WESTCHESTER COUNTY, N.Y. – Aching muscles? Debilitating headaches? Fevers, a scratchy throat and runny nose?
If any of these symptoms sound familiar, you may be among the countless Westchester County residents suffering from one of the worst influenza seasons on record.
The spread of the influenza virus has been swift and widespread, with the number of reports increasing exponentially throughout the country. The virus was aided by an inefficient flu vaccine, which according to doctors did not include the current strain of influenza, which has help spread the virus rapidly.
“The flu is reaching epidemic levels across the country and here in Westchester,” Dr. Debra Spicehandler, the co-chief of infectious disease at Northern Westchester Hospital said. “Having taken the vaccine makes the severity of the illness less.”

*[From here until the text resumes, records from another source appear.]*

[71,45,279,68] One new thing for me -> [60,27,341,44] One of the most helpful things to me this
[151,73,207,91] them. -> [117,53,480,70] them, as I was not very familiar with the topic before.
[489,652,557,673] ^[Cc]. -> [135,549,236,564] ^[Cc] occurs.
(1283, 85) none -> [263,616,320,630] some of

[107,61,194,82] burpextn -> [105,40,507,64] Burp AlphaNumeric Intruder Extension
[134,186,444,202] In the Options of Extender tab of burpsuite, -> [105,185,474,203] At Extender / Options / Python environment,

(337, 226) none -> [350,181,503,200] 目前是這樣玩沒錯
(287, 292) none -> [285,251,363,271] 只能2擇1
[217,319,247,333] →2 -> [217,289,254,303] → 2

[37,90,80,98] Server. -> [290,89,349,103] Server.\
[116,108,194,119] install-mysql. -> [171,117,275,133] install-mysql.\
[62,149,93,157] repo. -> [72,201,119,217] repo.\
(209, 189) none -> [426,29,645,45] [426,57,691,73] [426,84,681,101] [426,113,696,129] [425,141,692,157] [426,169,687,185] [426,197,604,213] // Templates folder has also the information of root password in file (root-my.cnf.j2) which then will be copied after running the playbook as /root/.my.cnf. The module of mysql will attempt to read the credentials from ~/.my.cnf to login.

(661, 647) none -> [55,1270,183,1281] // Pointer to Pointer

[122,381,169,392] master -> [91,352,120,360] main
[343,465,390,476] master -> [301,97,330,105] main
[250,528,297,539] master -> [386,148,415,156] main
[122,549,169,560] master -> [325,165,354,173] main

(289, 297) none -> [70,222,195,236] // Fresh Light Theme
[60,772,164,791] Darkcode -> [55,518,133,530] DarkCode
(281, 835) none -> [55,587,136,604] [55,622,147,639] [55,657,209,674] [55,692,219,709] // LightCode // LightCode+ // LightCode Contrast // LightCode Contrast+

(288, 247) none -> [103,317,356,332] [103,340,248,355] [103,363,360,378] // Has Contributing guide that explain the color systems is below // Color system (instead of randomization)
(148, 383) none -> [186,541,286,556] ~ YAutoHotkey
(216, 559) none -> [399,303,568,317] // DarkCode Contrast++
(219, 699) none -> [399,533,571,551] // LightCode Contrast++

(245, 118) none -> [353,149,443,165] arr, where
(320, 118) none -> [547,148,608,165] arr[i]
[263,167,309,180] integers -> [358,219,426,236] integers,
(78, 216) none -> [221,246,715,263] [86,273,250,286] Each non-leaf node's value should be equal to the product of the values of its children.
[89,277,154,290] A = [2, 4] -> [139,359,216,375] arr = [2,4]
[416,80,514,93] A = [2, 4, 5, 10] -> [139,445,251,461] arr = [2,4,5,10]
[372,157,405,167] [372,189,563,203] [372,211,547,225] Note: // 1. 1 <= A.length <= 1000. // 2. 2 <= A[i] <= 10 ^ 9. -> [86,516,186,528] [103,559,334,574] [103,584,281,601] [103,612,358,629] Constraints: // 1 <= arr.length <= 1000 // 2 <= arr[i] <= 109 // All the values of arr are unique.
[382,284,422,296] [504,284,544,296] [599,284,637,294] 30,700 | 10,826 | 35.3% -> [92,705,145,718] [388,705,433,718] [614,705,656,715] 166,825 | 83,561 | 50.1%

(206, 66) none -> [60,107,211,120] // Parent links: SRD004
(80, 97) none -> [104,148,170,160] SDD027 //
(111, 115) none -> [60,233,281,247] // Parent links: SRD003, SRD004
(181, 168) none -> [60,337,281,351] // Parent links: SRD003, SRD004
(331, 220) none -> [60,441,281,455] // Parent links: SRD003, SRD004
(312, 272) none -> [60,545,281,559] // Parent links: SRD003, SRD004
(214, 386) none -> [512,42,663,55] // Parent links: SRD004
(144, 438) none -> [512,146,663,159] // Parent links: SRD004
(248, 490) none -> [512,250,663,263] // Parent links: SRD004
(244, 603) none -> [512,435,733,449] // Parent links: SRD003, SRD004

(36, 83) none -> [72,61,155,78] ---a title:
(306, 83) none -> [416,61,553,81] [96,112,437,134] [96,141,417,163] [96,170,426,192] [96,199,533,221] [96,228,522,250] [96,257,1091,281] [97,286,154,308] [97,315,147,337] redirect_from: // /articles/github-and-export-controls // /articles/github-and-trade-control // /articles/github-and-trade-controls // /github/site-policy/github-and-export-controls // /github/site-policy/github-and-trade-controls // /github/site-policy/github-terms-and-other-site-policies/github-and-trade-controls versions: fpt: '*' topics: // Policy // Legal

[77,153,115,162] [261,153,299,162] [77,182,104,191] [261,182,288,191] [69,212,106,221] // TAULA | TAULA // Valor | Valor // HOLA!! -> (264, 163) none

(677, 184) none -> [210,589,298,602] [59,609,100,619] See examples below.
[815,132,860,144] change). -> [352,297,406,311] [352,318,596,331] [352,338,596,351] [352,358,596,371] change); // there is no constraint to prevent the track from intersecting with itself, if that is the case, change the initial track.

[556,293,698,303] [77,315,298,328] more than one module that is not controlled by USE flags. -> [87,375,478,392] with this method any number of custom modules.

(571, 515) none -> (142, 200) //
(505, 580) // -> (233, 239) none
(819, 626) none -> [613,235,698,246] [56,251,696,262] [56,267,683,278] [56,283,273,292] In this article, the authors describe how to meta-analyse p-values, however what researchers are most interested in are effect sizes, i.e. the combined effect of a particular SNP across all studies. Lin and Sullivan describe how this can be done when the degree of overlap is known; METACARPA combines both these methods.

According to Westchester doctors, washing hands and avoiding contact with the infected are the best ways to prevent the flu from spreading. Those who are suffering from the virus should stay home from work in an effort to curb the spread.
Flu season is expected to peak in February and lasts until May. Jorge Rojas, who works at a White Plains pharmacy, said he hasn’t noticed shoppers purchasing a lot of specific flu medication, but said he thought there was an uptick in general cold medication.
“Considering how badly some people are feeling, there hasn’t been a mad rush or anything,” he said on Tuesday. “Things pick up around the holidays when the weather gets real bad, and usually tails off when it gets warmer.”
Dr. Rafael Torres, the director of emergency medicine at White Plains Hospital, said that he and his staff have been trained in handling influenza cases, and have become the gold standard among New York Hospitals.
“This flu season is expected to be severe because the predominant strain (H3N2) has varied from that which was included in the vaccine,” he said. “We here at White Plains Hospital have been in contact with the Department of Health regularly to update them on our processes and they have applauded our strategies to minimize our patients’ and staff’s exposure.”